News24

Brazil expands conservation areas

2012-06-06 21:38

Brasilia - Brazil announced on Tuesday it planned to protect an additional 10 000km² of land and pledged not to let economic woes stop it from implementing other measures to protect the environment.

According to the Environment Ministry, the country's total surface area under preservation - including reservations for indigenous people - would increase to 770 000km² under decrees signed by President Dilma Rousseff just days before the start of Rio+20, a United Nations summit on sustainable development in Rio de Janeiro.

"Brazil accounts for 75% of all protected environmental zones created in the world since 2003," Rousseff said.

The head of state, who recently opposed a partial veto of a controversial law reducing the protection of the Amazon rainforest, also announced that 6 418km² of land was deforested in 2011, down from a peak of 27 000km² in 2004.

"More than 80% of the Amazon's original vegetation remains intact and between 2004 and 2011 the rate of deforestation dropped by 78%," Rousseff noted.

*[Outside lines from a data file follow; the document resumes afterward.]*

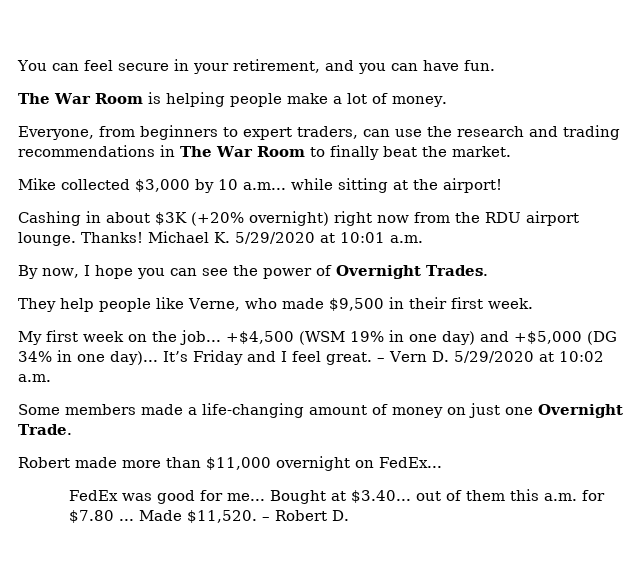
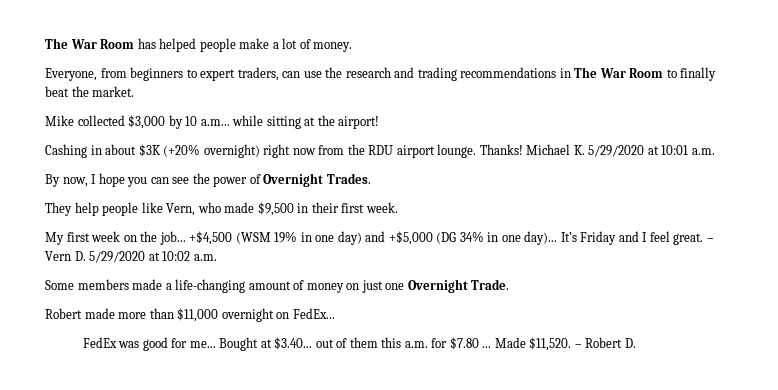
- You can feel secure in your retirement, and you can have fun.
- The War Room is helping people make a lot of money.
+ The War Room has helped people make a lot of money.
- They help people like Verne, who made $9,500 in their first week.
+ They help people like Vern, who made $9,500 in their first week.

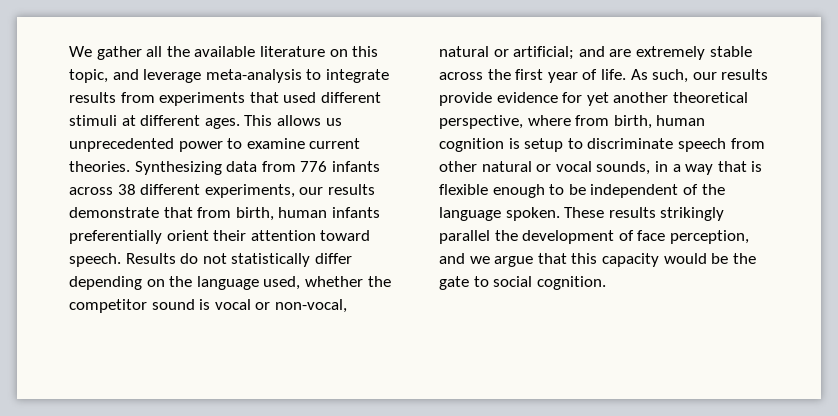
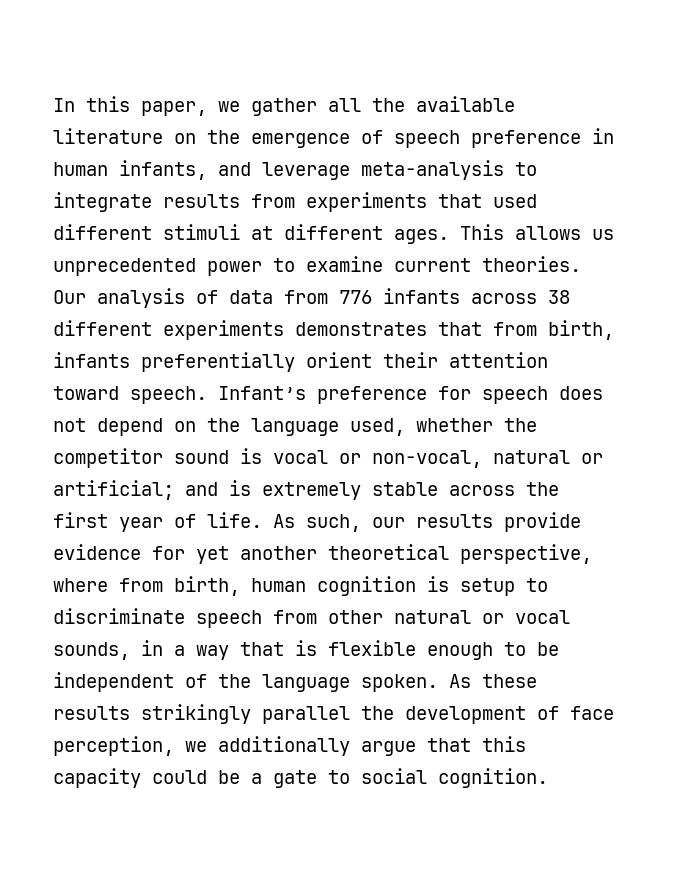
- We gather all the available literature on this topic, and leverage meta-analysis to integrate results from experiments that used different stimuli at different ages.
+ In this paper, we gather all the available literature on the emergence of speech preference in human infants, and leverage meta-analysis to integrate results from experiments that used different stimuli at different ages.
- Synthesizing data from 776 infants across 38 different experiments, our results demonstrate that from birth, human infants preferentially orient their attention toward speech.
+ Our analysis of data from 776 infants across 38 different experiments demonstrates that from birth, infants preferentially orient their attention toward speech.
- Results do not statistically differ depending on the language used, whether the competitor sound is vocal or non-vocal, natural or artificial; and are extremely stable across the first year of life.
+ Infant’s preference for speech does not depend on the language used, whether the competitor sound is vocal or non-vocal, natural or artificial; and is extremely stable across the first year of life.
- These results strikingly parallel the development of face perception, and we argue that this capacity would be the gate to social cognition.
+ As these results strikingly parallel the development of face perception, we additionally argue that this capacity could be a gate to social cognition.

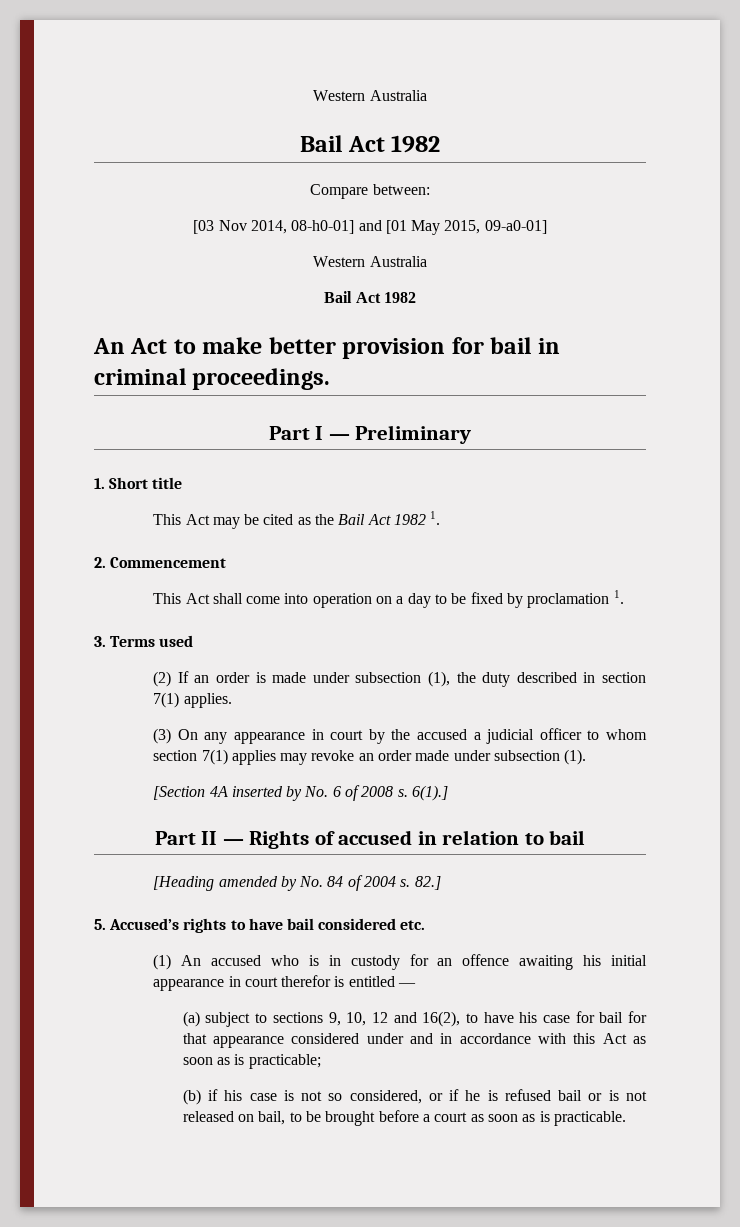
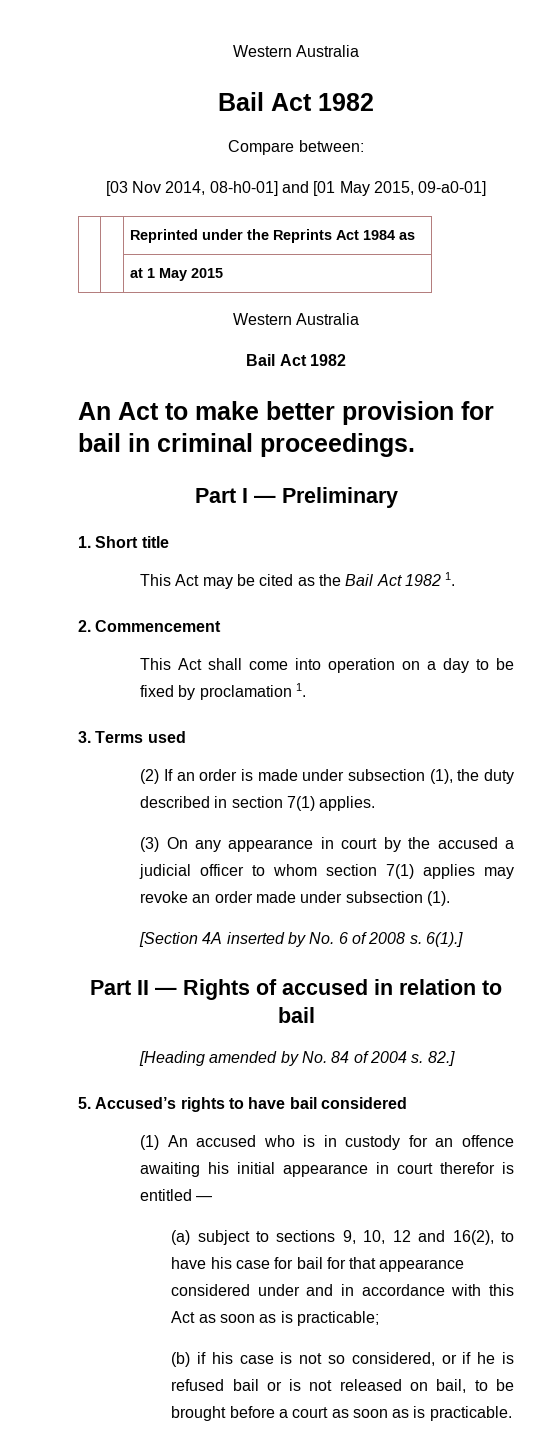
+ | | Reprinted under the Reprints Act 1984 as
+ | | at 1 May 2015
- 5. Accused’s rights to have bail considered etc.
+ 5. Accused’s rights to have bail considered

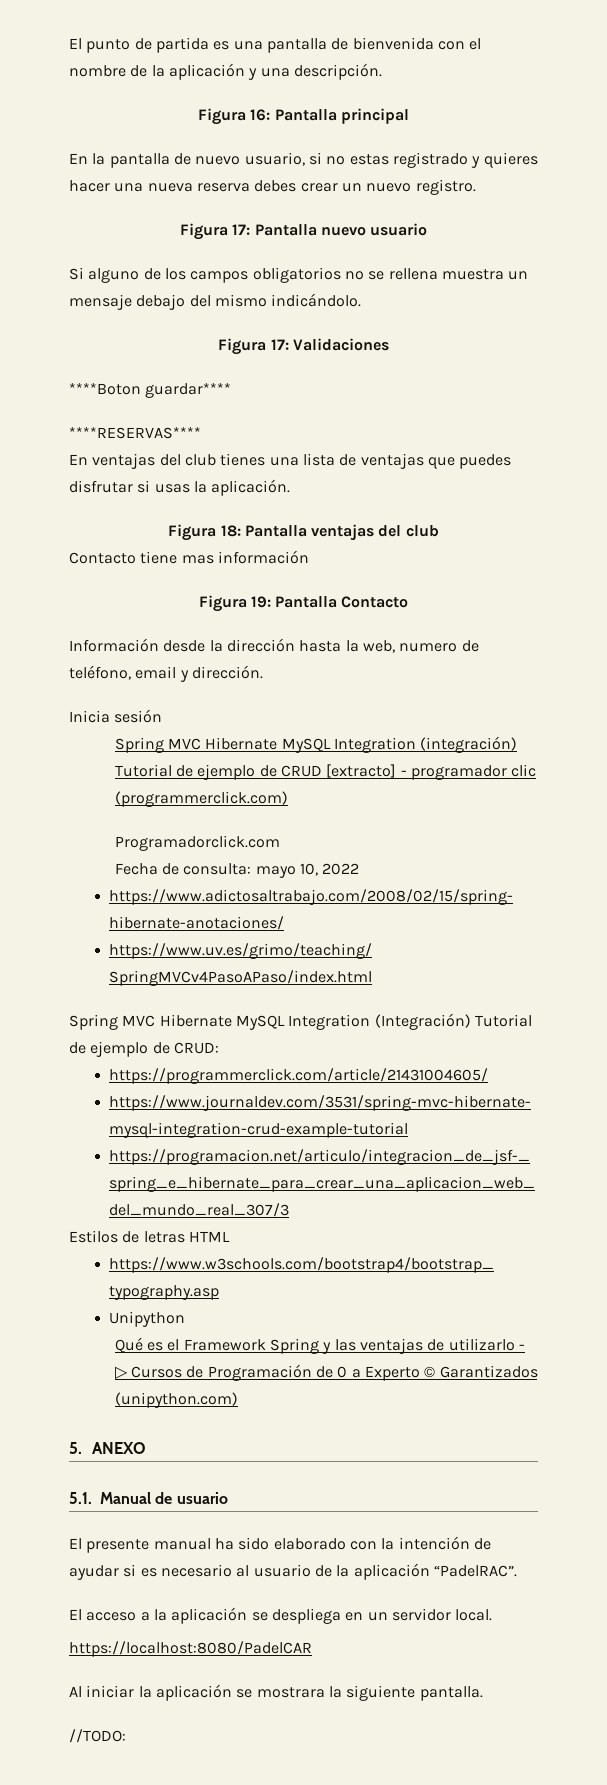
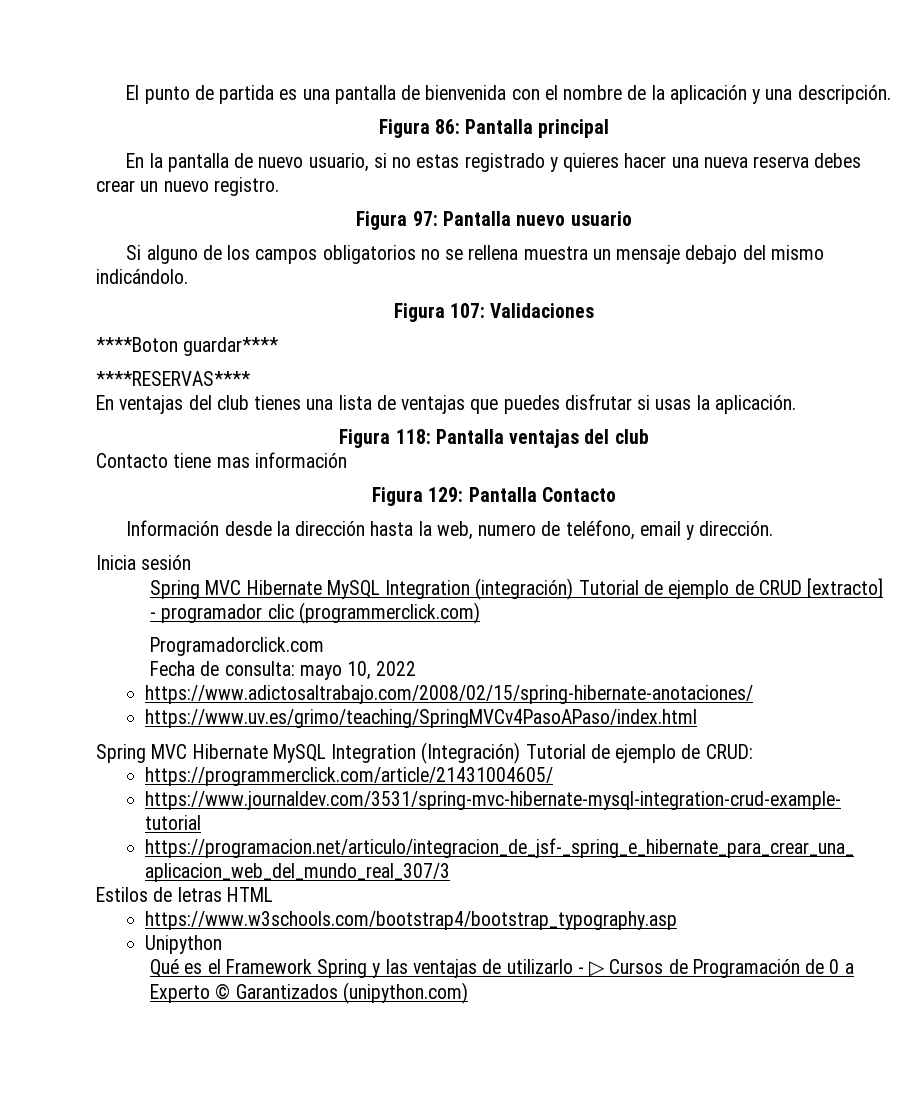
- Figura 16: Pantalla principal
+ Figura 86: Pantalla principal
- Figura 17: Pantalla nuevo usuario
+ Figura 97: Pantalla nuevo usuario
- Figura 17: Validaciones
+ Figura 107: Validaciones
- Figura 18: Pantalla ventajas del club
+ Figura 118: Pantalla ventajas del club
- Figura 19: Pantalla Contacto
+ Figura 129: Pantalla Contacto
- 5. ANEXO
- 5.1. Manual de usuario
- El presente manual ha sido elaborado con la intención de ayudar si es necesario al usuario de la aplicación “PadelRAC”.
- El acceso a la aplicación se despliega en un servidor local.
- https://localhost:8080/PadelCAR
- Al iniciar la aplicación se mostrara la siguiente pantalla.
- //TODO:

Speaking on World Environment Day, she also stressed that economic problems should not serve as a pretext to abandon efforts to safeguard the planet.

"The crisis can't be an argument to suspend measures to protect the environment, much as it can't be an argument to suspend policies of social inclusion," Rousseff said.

Brazil admitted last month it was unlikely to meet a 2012 growth forecast of 4.5% over concerns in the eurozone, and the government has announced a fresh stimulus package in a bid to reverse the recent slowdown.

More than 100 heads of state and tens of thousands of participants from governments, the private sector and NGOs will converge on Rio de Janeiro 20-22 June for the Rio+20 United Nations Conference on Sustainable Development.